I began to experiment with more question types and moved on to the "image upload" format: I asked my students to draw models, take pictures of their models with their laptop or phone, and submit. It was fun for me to see their drawings and for us to evaluate some of them in class discussion. Even though I later realized that I could have used the "sketch" question format, I appreciated the freedom and creativity that the image upload affords the students.

I particularly like that Learning Catalytics holds every student accountable. I often employed active learning in class through notecards, group work, taking pictures of a few students' work and displaying it via the document reader. However, not all students did the work! In contrast, with LC, all students have to submit something to get their participation credit. It was an epiphany for me to see every student working, without me having to run around the large, steep lecture hall.

The part of the program that has really blown me away is the Team-Based Assessment. I made a practice exam for students consisting of 12 questions and the students worked individually for about 15 minutes and then in a team for about 10 minutes. (I pulled many questions from the question bank, from Georgia Tech's Jung Choi.)

The classroom was buzzing with noise during the team component, and the students hardly needed any direction from me about what a team-based assessment entailed.

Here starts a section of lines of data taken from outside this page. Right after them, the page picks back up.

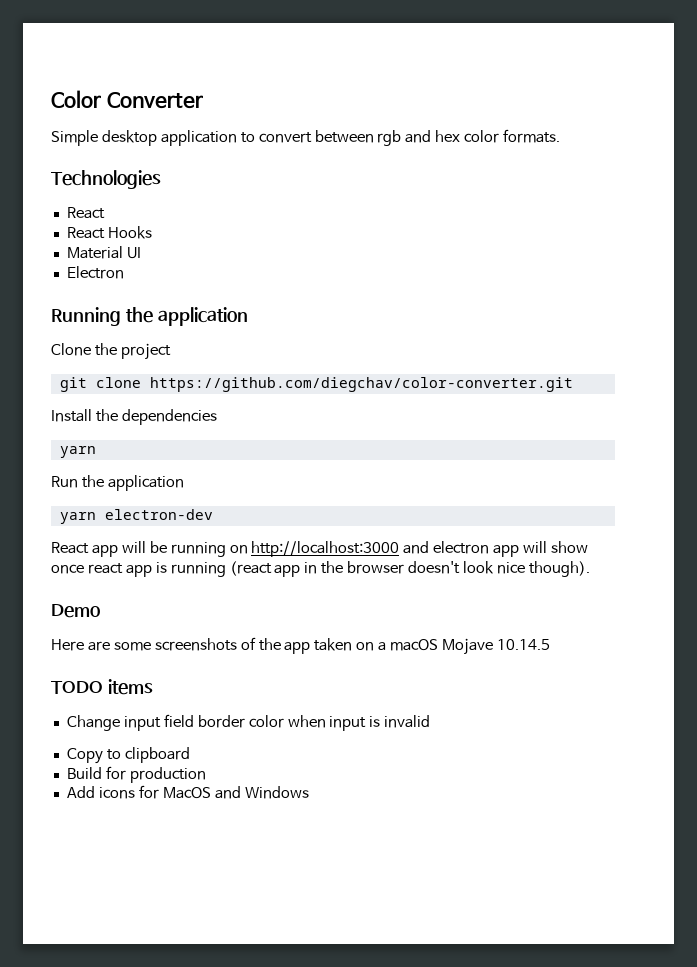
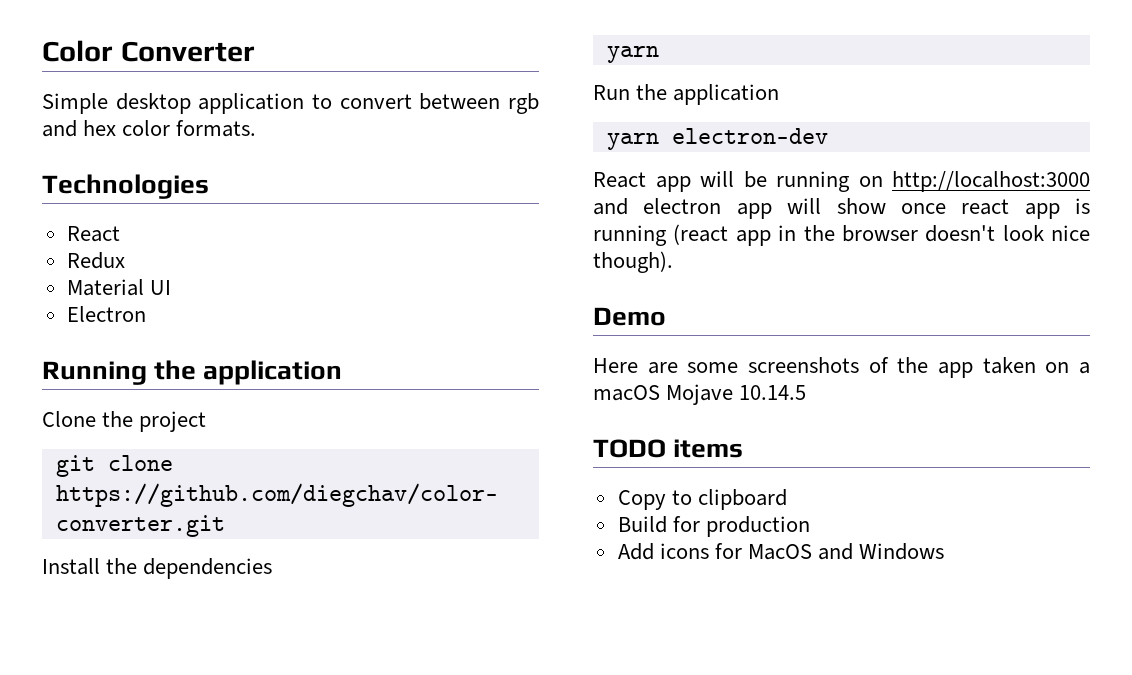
[66,226,152,239] React Hooks -> [66,252,125,269] Redux
[66,714,431,731] // Change input field border color when input is invalid -> (744, 448) none

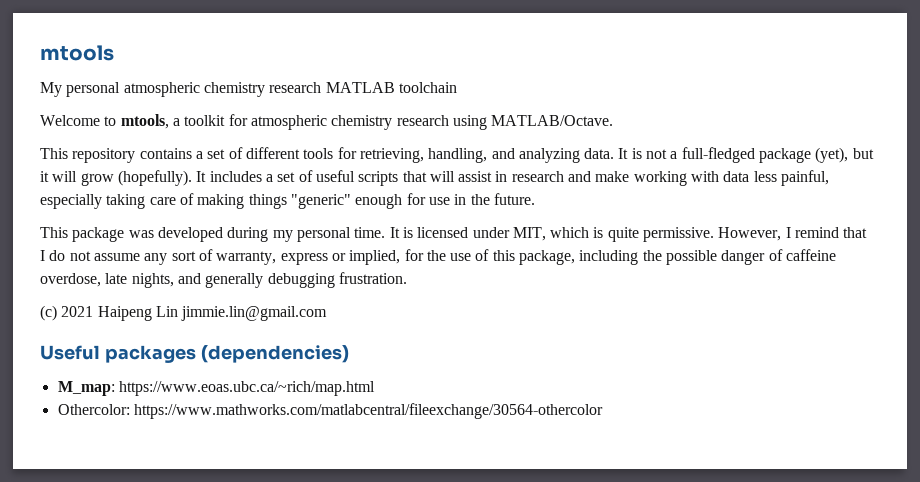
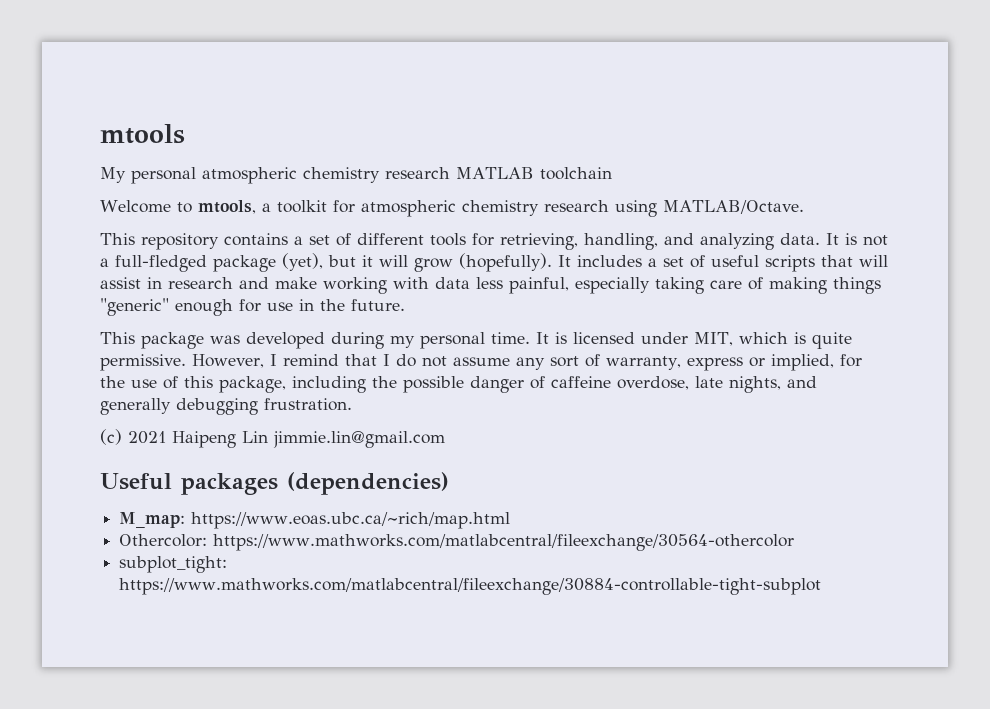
(603, 411) none -> [119,556,228,573] [119,578,822,595] // subplot_tight: https://www.mathworks.com/matlabcentral/fileexchange/30884-controllable-tight-subplot

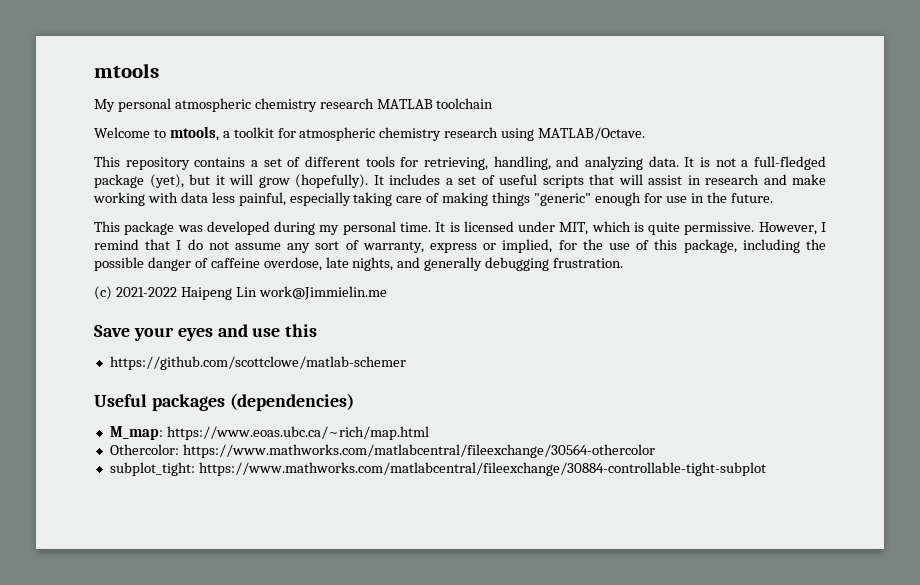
[128,431,166,444] 2021 -> [115,287,177,297] 2021-2022
[273,431,445,448] jimmie.lin@gmail.com -> [258,286,387,300] [94,324,318,341] [109,356,406,370] work@Jimmielin.me // Save your eyes and use this // https://github.com/scottclowe/matlab-schemer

Students enjoyed it, and it was thrilling for me to see how students were answering my exam questions in real time! By examining the real-time display, I knew which questions I would want to spend time discussing in the 10 minutes I had at the end of class. The screenshot shows the gains students made by talking with each other. In this particular question that I wrote, students were quite unsure of the answer individually, yet after talking with their team, they made huge gains. In fact, the students made gains on every question as a group compared to individual answers.

When I asked the 350+ students present if they learned a lot with the team-based quiz, they emphatically and rapidly yelled "YES!" to me. There is no doubt this will become a regular part of my assessment of students.

Learn about Kelly’s active learning research and its effects on black and first-generation college students (Written by Richard Pérez-Peña, The New York Times, September 24, 2014)

Read how Kelly incorporates active learning into introductory biology classes at UNC–Chapel Hill (Article: Not Just Research, Inside Higher Ed, August 20, 2015)

See what Kelly’s students say about LC

(Video produced by Paris Alston, University of North Carolina at Chapel Hill, Class of 2016)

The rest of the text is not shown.